A questo punto, passo il calamaio a Anna. Sono sicura che saprà contribuire come si deve. Forza Anna, la storia è nelle tue mani!

Per non smentirmi, vi lascio con questo dolcino facile, facile. Siete ancora in tempo per prepararlo ed addolcire così la vostra domenica:

Ricetta: PAN DI SPAGNA FARCITO CON CREMA PASTICCERA

DSC_1325.JPG

Occorrono: 6 uova intere, 150gr di zucchero, 160gr di farina, preparato per crema pasticcera.

Procedo così: Lavoro i tuorli con lo zucchero e la scorza di limone ottenuta con un rigalimoni. Monto a neve fermissima i 6 albumi e li unisco delicatamente al composto. Aggiungo la farina a pioggia, mescolando. Otterrò un bel composto denso che verso in una tortiera imburrata (ca 24 cm di diametro). Inforno a forno caldo (180°) per ca 50 minuti. Sforno e lascio raffreddare quindi divido in due il pan di spagna e farcisco con la crema pasticcera. Ricompongo la torta e spolverizzo con zucchero al velo.

Una fetta di torta ed un buon libro: due cose semplici per far bella la domenica. Buona lettura, CookingMama

PLAY THE GAME, L’INCHIOSTRO DENTRO! Con torta…ultima modifica: 2009-02-22T13:24:00+00:00da luanselmo
Reposta per primo quest’articolo

14 pensieri su “PLAY THE GAME, L’INCHIOSTRO DENTRO! Con torta…

  1. bellissimo!! ho sorriso perchè io ero qui incantata a leggere il seguito della storia e siete passati dalle mie parti , ora ho inserito tutti dati per poter commentare ( che mi mancava l’url e non ne voleva sapere ).Grazie di aver scritto queste righe così belle , mi sembrava di seguire questo film dal vivo !Complimenti a chi scrive e grazie per continuare a dar vita alla storia…( anche il menù descritto è invitante!)

  2. Ero sicura di essere caduta in buone mani!!!!!.
    Brava Luana. E d ora aspettiamo di leggere il seguito di Anna.
    Mi sono presa una fetta di pan di spagna, perché a me non riesce mai con la ricetta classica, ne ho una mia…
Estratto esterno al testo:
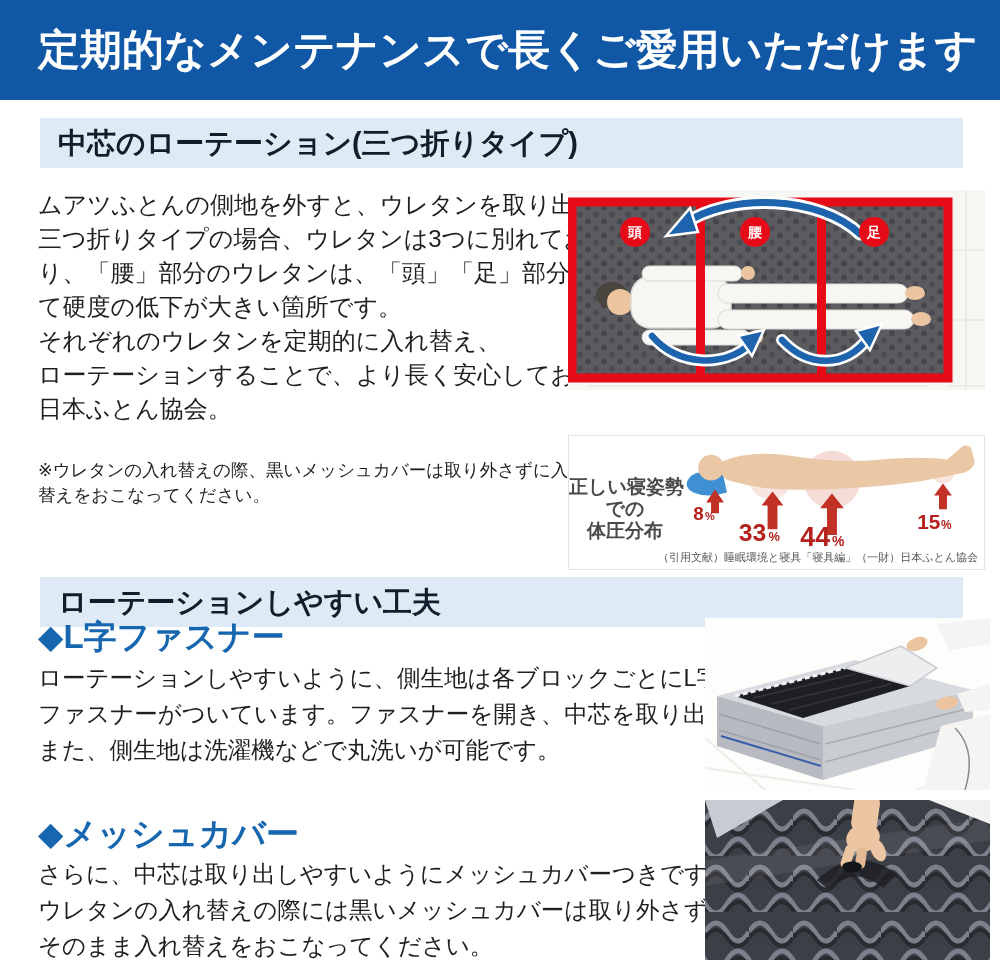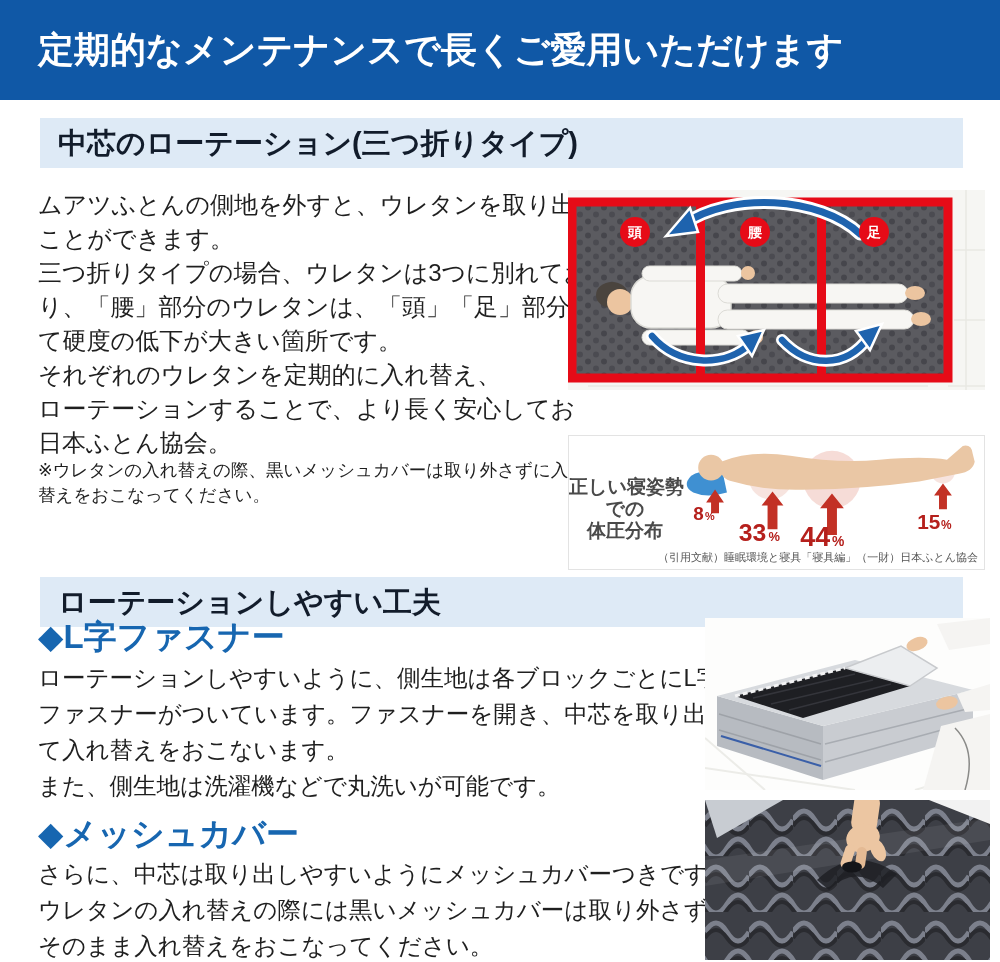--- a/index.html
+++ b/index.html
@@ -6,21 +6,21 @@
     --banner-bg:#1058A6; --heading-bg:#DEEAF6; --heading-text:#121C2B;
     --accent-blue:#1766B0; --body-text:#1F1F1F; --red:#E60B17;
     --arrow-blue:#1E63AE; --percent-red:#B5201C;
   }
   *{margin:0;padding:0;box-sizing:border-box;}
   html,body{background:#fff;}
   body{font-family:"Liberation Sans","DejaVu Sans",sans-serif;}
   #page{position:relative;width:1000px;height:962px;background:#fff;overflow:hidden;}
 
   .banner{position:absolute;left:0;top:0;width:1000px;height:100px;background:var(--banner-bg);}
-  .banner h1{color:#fff;font-size:36px;font-weight:bold;line-height:100px;padding-left:38px;white-space:nowrap;letter-spacing:0;}
+  .banner h1{color:#fff;font-size:42px;font-weight:bold;line-height:100px;padding-left:38px;white-space:nowrap;letter-spacing:0;}
 
   .hbox{position:absolute;left:40px;width:923px;height:50px;background:var(--heading-bg);}
   .hbox .htxt{font-size:29px;font-weight:bold;color:var(--heading-text);line-height:50px;padding-left:18px;white-space:nowrap;}
   #hbox1{top:118px;} #hbox2{top:548px;margin-top:29px;}
 
   .body1{position:absolute;left:38px;top:188px;width:540px;}
   .body1 .ln{font-size:24px;line-height:34px;color:var(--body-text);white-space:nowrap;}
   .note{position:absolute;left:38px;top:458px;width:545px;}
   .note .ln{font-size:17.5px;line-height:25px;color:var(--body-text);white-space:nowrap;}
 
@@ -52,21 +52,20 @@
   <header class="banner">
     <h1>定期的なメンテナンスで長くご愛用いただけます</h1>
   </header>
 
   <div class="hbox" id="hbox1">
     <div class="htxt">中芯のローテーション(三つ折りタイプ)</div>
   </div>
 
   <div class="body1">
     <div class="ln">ムアツふとんの側地を外すと、ウレタンを取り出す</div>
-    <div class="ln">ことができます。</div>
     <div class="ln">三つ折りタイプの場合、ウレタンは3つに別れてお</div>
     <div class="ln">り、「腰」部分のウレタンは、「頭」「足」部分に比べ</div>
     <div class="ln">て硬度の低下が大きい箇所です。</div>
     <div class="ln">それぞれのウレタンを定期的に入れ替え、</div>
     <div class="ln">ローテーションすることで、より長く安心してお</div>
     <div class="ln">日本ふとん協会。</div>
   </div>
 
   <div class="note">
     <div class="ln">※ウレタンの入れ替えの際、黒いメッシュカバーは取り外さずに入れ</div>
@@ -170,21 +169,20 @@
   </figure>
 
   <div class="hbox" id="hbox2">
     <div class="htxt">ローテーションしやすい工夫</div>
   </div>
 
   <h3 class="subtitle" id="sub1-title">◆L字ファスナー</h3>
   <div class="subbody" id="sub1-body">
     <div class="ln">ローテーションしやすいように、側生地は各ブロックごとにL字</div>
     <div class="ln">ファスナーがついています。ファスナーを開き、中芯を取り出し</div>
-    <div class="ln">て入れ替えをおこないます。</div>
     <div class="ln">また、側生地は洗濯機などで丸洗いが可能です。</div>
   </div>
 
   <figure class="photo" id="photo-zipper">
     <svg viewBox="0 0 285 172" width="285" height="172">
       <rect width="285" height="172" fill="#fdfdfc"></rect>
       <g stroke="#ecece8" stroke-width="2">
         <path d="M0,150 L150,172"></path>
           <path d="M0,120 L60,172"></path>
           <path d="M210,172 L285,150"></path>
  3. Ci piace la continuazione che hai dato al racconto..non ci pediamo uan riga eh?!
    GRazie mille per il tuo complimento, consocendo il tuo lavoro lo appreziamo molto molto volentieri (il ristorante sarebbe il nostro sogno…)
    Buonissimo questo pan di spagna…accettiamo anceh la fetta di torta eh?!
    bacioni

  4. Ciao Luà… non ti nascondo che nn la sto seguendo proprio la storia.. :-((((((( la tua trota con la crema dentro è una vera delizia.. stai per spedirmela vero???? si.si..siii bacioni e buon inizio settimana.. anche se a me non va di fare un ciufolo!!!!!

  5. Luana, sei stata incredibile, hai dato una svolta molto intrigante alla storia, delineando già parecchi legami che intercorrono tra i personaggi. Ci è piaciuto molto ciò che hai scritto, ora anche noi ci mettiamo in fila ed aspettiamo il seguito, con in mano una fetta della tua torta e la serata spianata davanti a noi.